■ Information:
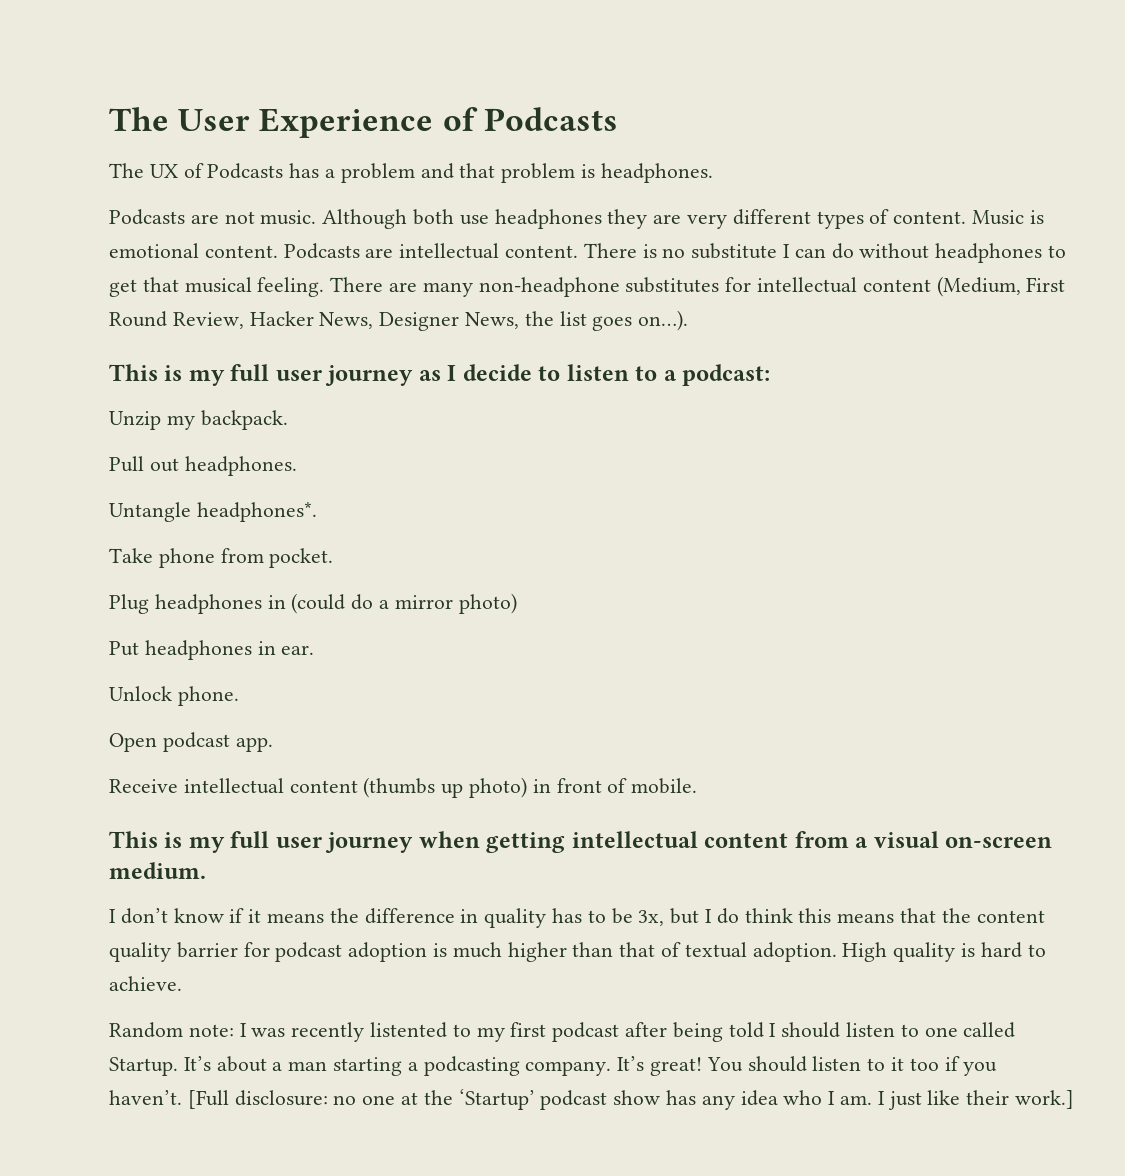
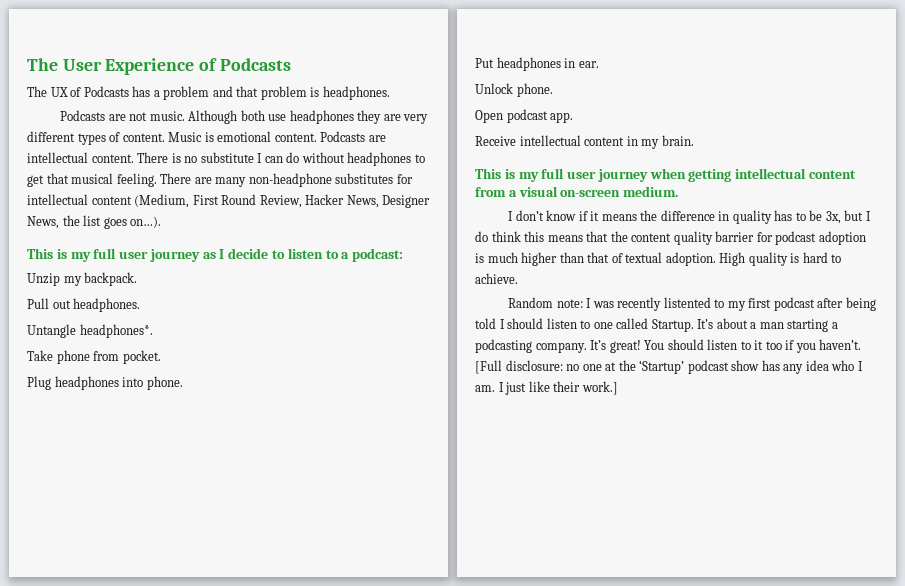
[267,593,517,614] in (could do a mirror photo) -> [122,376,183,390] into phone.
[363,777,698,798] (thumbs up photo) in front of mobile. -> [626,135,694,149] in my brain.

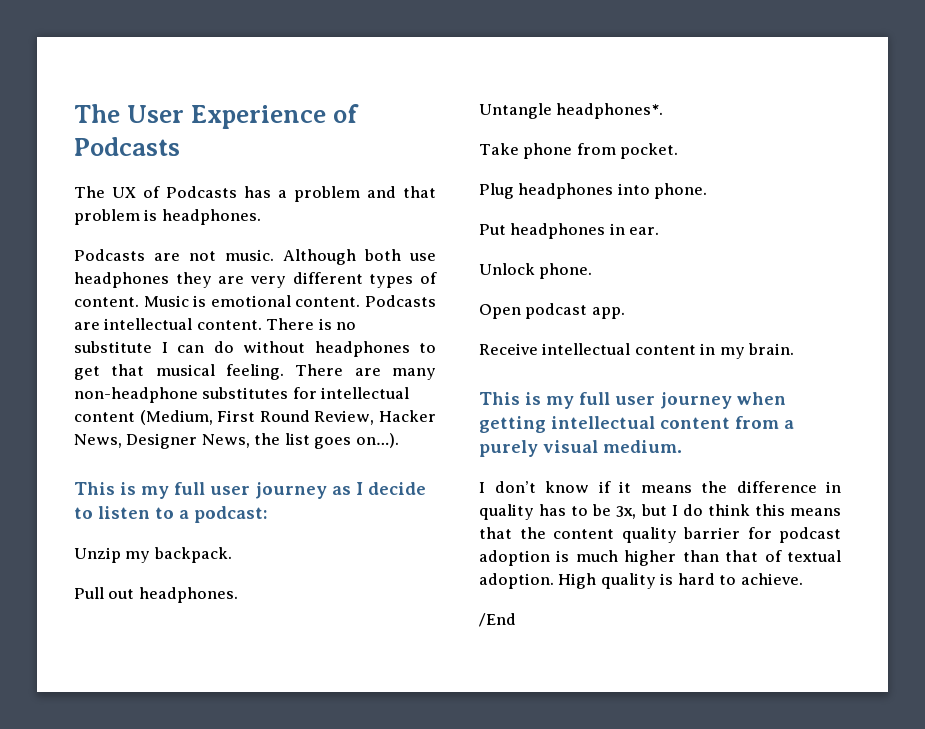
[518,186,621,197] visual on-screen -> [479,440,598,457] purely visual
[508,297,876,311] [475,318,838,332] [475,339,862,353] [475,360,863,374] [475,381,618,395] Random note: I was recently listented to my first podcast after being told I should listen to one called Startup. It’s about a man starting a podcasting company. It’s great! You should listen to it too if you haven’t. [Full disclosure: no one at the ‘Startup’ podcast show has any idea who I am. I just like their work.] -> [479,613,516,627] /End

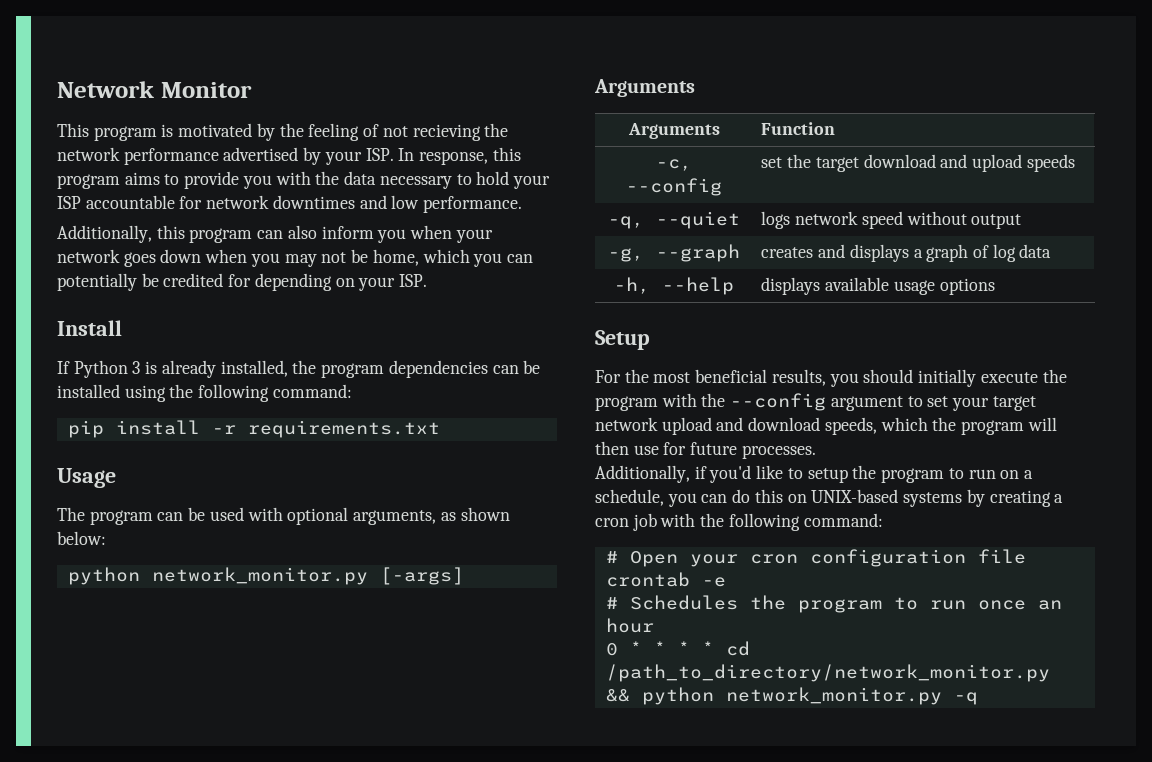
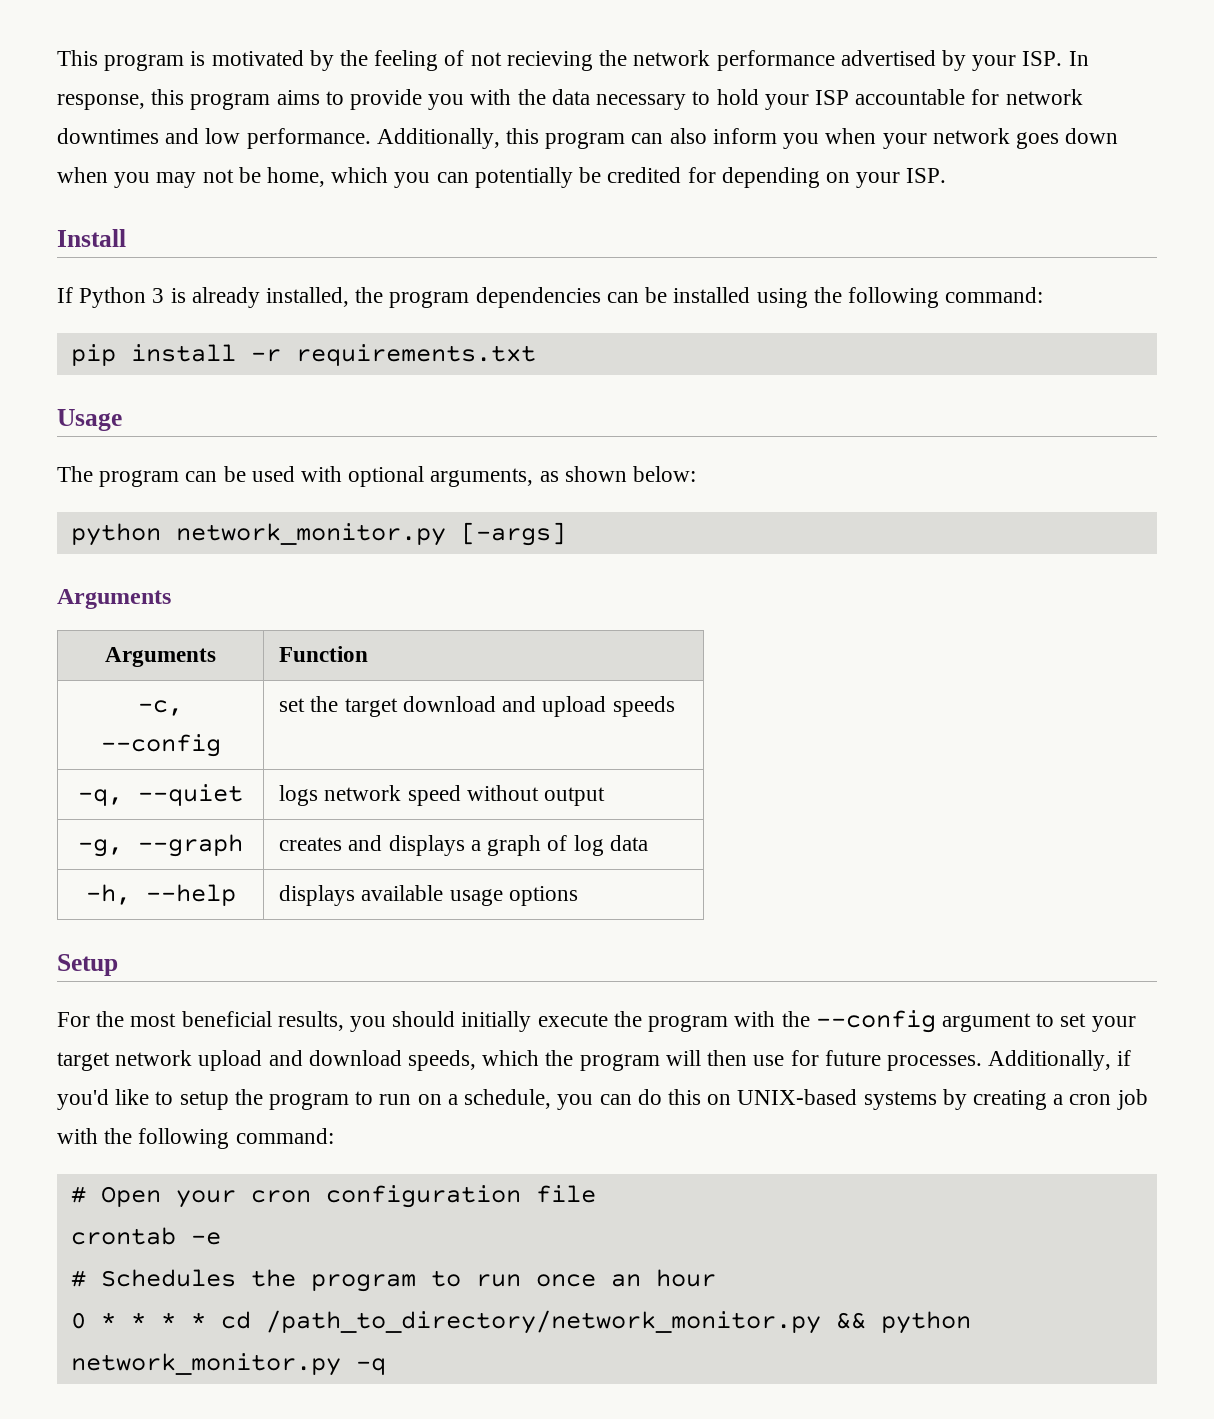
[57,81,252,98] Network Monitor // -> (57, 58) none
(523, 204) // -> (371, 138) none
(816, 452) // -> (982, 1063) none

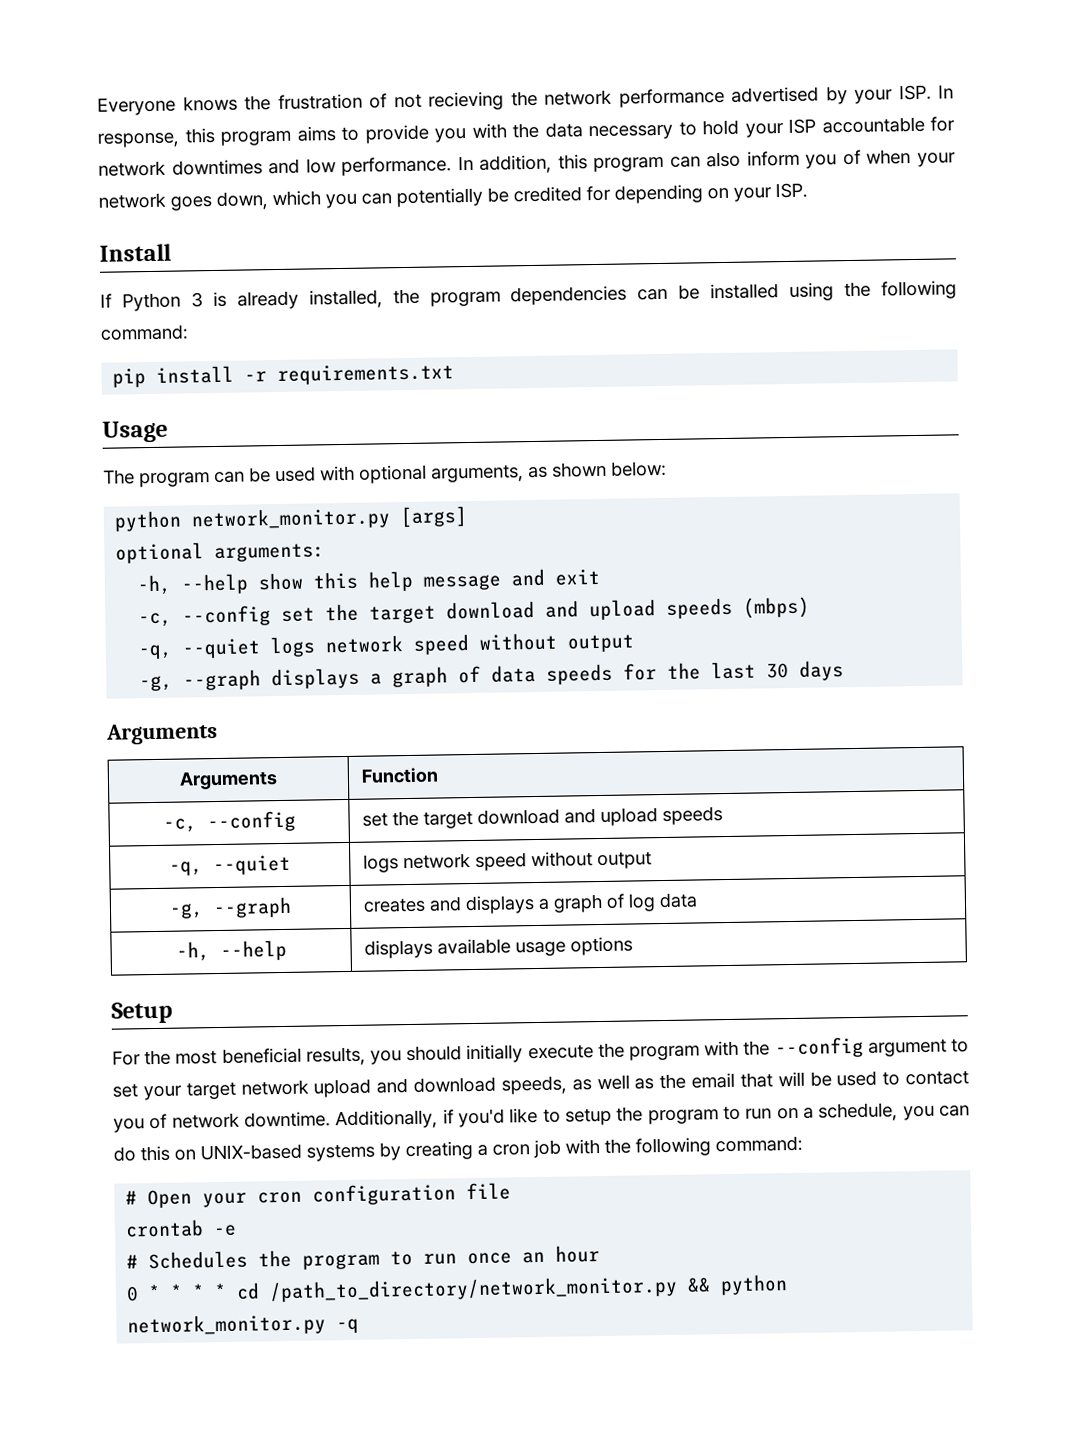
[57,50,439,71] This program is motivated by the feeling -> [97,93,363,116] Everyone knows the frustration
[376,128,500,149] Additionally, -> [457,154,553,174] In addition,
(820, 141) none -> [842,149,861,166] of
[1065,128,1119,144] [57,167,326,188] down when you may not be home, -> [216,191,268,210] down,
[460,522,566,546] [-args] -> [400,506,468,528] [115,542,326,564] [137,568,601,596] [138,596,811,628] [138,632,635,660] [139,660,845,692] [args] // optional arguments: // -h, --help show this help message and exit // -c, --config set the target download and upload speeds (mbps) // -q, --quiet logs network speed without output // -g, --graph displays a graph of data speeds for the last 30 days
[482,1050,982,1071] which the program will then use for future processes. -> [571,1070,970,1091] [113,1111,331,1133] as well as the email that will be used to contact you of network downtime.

■ What to work on:
When you write out the data, keep every line exact and drop the pictures.

■ Response area:
[267,593,517,614] in (could do a mirror photo) -> [122,376,183,390] into phone.
[363,777,698,798] (thumbs up photo) in front of mobile. -> [626,135,694,149] in my brain.

[518,186,621,197] visual on-screen -> [479,440,598,457] purely visual
[508,297,876,311] [475,318,838,332] [475,339,862,353] [475,360,863,374] [475,381,618,395] Random note: I was recently listented to my first podcast after being told I should listen to one called Startup. It’s about a man starting a podcasting company. It’s great! You should listen to it too if you haven’t. [Full disclosure: no one at the ‘Startup’ podcast show has any idea who I am. I just like their work.] -> [479,613,516,627] /End

[57,81,252,98] Network Monitor // -> (57, 58) none
(523, 204) // -> (371, 138) none
(816, 452) // -> (982, 1063) none

[57,50,439,71] This program is motivated by the feeling -> [97,93,363,116] Everyone knows the frustration
[376,128,500,149] Additionally, -> [457,154,553,174] In addition,
(820, 141) none -> [842,149,861,166] of
[1065,128,1119,144] [57,167,326,188] down when you may not be home, -> [216,191,268,210] down,
[460,522,566,546] [-args] -> [400,506,468,528] [115,542,326,564] [137,568,601,596] [138,596,811,628] [138,632,635,660] [139,660,845,692] [args] // optional arguments: // -h, --help show this help message and exit // -c, --config set the target download and upload speeds (mbps) // -q, --quiet logs network speed without output // -g, --graph displays a graph of data speeds for the last 30 days
[482,1050,982,1071] which the program will then use for future processes. -> [571,1070,970,1091] [113,1111,331,1133] as well as the email that will be used to contact you of network downtime.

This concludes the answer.